The officers of the Florida Forensic League are:

 President - Carol Cecil
 Vice President/Operations - Dario Camara
 Vice President/Webmaster - Paul Gaba
 Treasurer - Jennifer Sandman
 Secretary - Luis Dulzaides
 Panhandle Region Director - Charlie Williams
 Timacuan Region Director - Beth Eskin
 Gulf Coast Region Director - Dr. Terri St. John
 Macaw Region Director - Eric Jeraci
 Art Deco Region Director - Patricia Lewis
 Hurricane Region Director - Jennifer Kwasman

Events Sponsored

The Florida Forensic League offers the following events:

 Policy Debate
 Lincoln-Douglas Debate
 Public Forum Debate
 Oral Interpretation
 Duo Interpretation
 Dramatic Interpretation
 Humorous Interpretation
 Student Congress
 Original Oratory
 International Extemporaneous
 Domestic Extemporaneous
 World Schools Debate

The Florida Forensic League also offers Group Interpretation at the regional qualifying tournaments and the Varsity State Championship. Declamation is also offered at the Novice State Championship.

Districts

The Florida Forensic League divides the state of Florida into six regions:

 Panhandle - includes the counties of Escambia, Santa Rosa, Okaloosa, Walton, Holmes, Washington, Bay, Jackson, Calhoun, Gulf, Gadsden, Liberty, Franklin, Leon, Wakulla, Jefferson, Madison, Taylor, Lafayette, Hamilton, Suwannee, Columbia, Baker, Union, Bradford, Nassau, Duval, Clay, and St. Johns.
 Timacuan - includes the counties of Alachua, Putnam, Flagler, Marion, Volusia, Seminole, Lake, Orange, Brevard, Polk, and Osceola.
 Gulf Coast - includes the counties of Dixie, Gilchrist, Levy, Citrus, Hernando, Pasco, Pinellas, Hillsborough, Manatee, Sarasota, Hardee, DeSoto, Charlotte, and Lee.
 Macaw - includes the counties of Indian River, Okeechobee, Highlands, St. Lucie, Martin, Glades, Hendry, and Palm Beach.
 Art Deco - includes the counties of Monroe and Dade.
 Hurricane - includes the counties of Collier and Broward.

Qualifying

To compete at the Varsity State Championship, competitors must place in the qualifying range for their district. The number of qualifiers per event is determined in proportion to the membership of each region.

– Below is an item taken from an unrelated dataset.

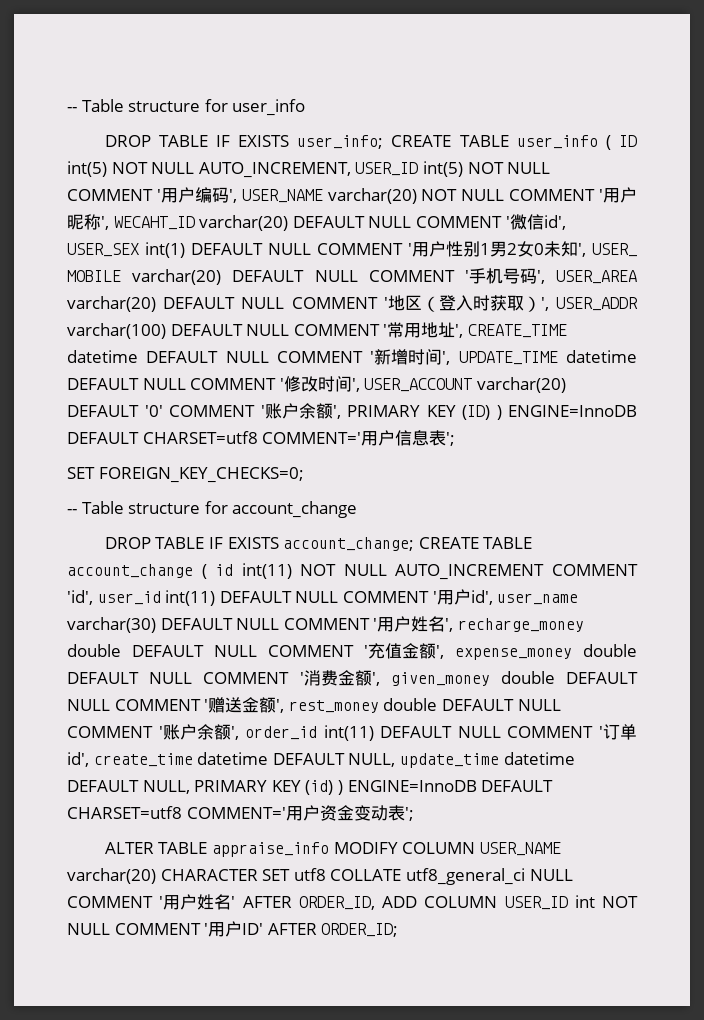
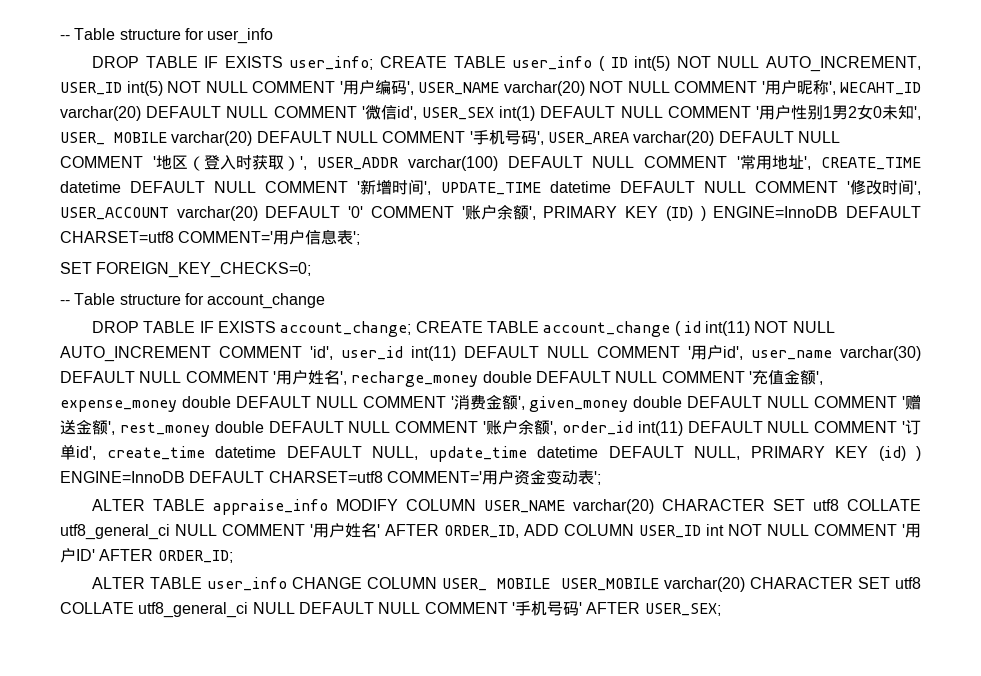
(399, 930) none -> [91,577,921,592] [60,601,721,618] // ALTER TABLE user_info CHANGE COLUMN USER_ MOBILE USER_MOBILE varchar(20) CHARACTER SET utf8 COLLATE utf8_general_ci NULL DEFAULT NULL COMMENT '手机号码' AFTER USER_SEX;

To compete at the Novice State Championship, competitors must:

 Be in grades 6–12.
 Have fewer than 25 NFL Points at the start of the current school year.
 Have competed in less than three tournaments during the previous school year.
 Have never competed in the Novice State Championship before.

Championship tournaments

The Florida Forensic League offers two state championships every year: a Varsity State Championship, which is open to all competitors who qualify; and a Novice State Championship, which is open only to novices.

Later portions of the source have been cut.